* _EXERCISE DATA_
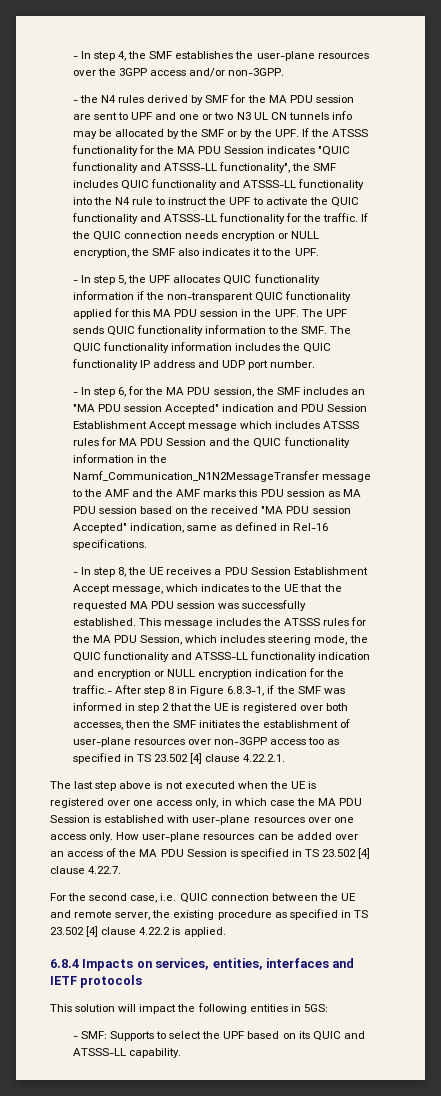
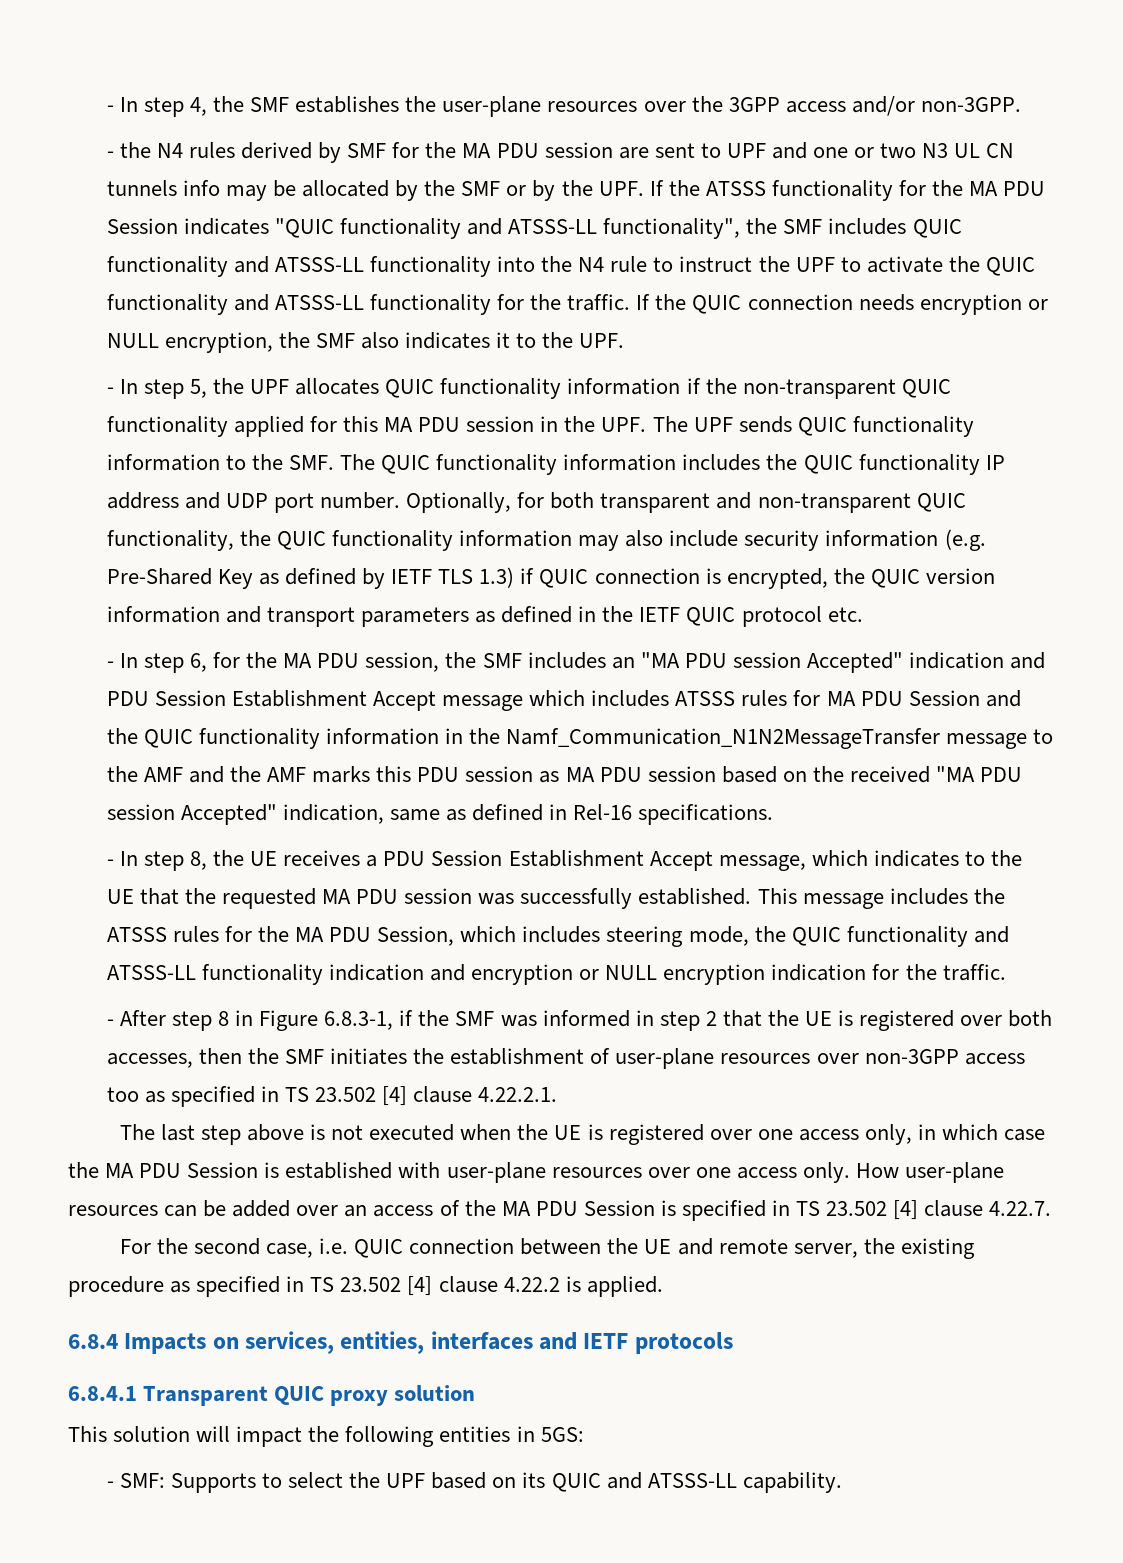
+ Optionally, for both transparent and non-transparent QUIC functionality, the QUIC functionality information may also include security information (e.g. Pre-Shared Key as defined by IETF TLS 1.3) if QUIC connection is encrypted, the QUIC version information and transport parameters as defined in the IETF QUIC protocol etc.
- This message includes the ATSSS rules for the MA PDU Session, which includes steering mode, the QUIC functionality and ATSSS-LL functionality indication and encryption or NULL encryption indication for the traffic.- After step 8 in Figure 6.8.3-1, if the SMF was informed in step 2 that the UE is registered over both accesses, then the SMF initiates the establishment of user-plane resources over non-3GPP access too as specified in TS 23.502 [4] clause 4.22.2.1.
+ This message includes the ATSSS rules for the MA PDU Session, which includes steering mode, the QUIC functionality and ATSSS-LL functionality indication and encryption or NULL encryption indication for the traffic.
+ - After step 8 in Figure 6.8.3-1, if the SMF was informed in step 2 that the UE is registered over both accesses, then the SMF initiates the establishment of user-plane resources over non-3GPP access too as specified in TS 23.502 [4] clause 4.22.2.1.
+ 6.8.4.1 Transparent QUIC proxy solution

* _EXERCISE OBJECTIVE_
Please set the records down again exactly as written. The pictures should not be included.

* _EXERCISE RESPONSE_
+ Optionally, for both transparent and non-transparent QUIC functionality, the QUIC functionality information may also include security information (e.g. Pre-Shared Key as defined by IETF TLS 1.3) if QUIC connection is encrypted, the QUIC version information and transport parameters as defined in the IETF QUIC protocol etc.
- This message includes the ATSSS rules for the MA PDU Session, which includes steering mode, the QUIC functionality and ATSSS-LL functionality indication and encryption or NULL encryption indication for the traffic.- After step 8 in Figure 6.8.3-1, if the SMF was informed in step 2 that the UE is registered over both accesses, then the SMF initiates the establishment of user-plane resources over non-3GPP access too as specified in TS 23.502 [4] clause 4.22.2.1.
+ This message includes the ATSSS rules for the MA PDU Session, which includes steering mode, the QUIC functionality and ATSSS-LL functionality indication and encryption or NULL encryption indication for the traffic.
+ - After step 8 in Figure 6.8.3-1, if the SMF was informed in step 2 that the UE is registered over both accesses, then the SMF initiates the establishment of user-plane resources over non-3GPP access too as specified in TS 23.502 [4] clause 4.22.2.1.
+ 6.8.4.1 Transparent QUIC proxy solution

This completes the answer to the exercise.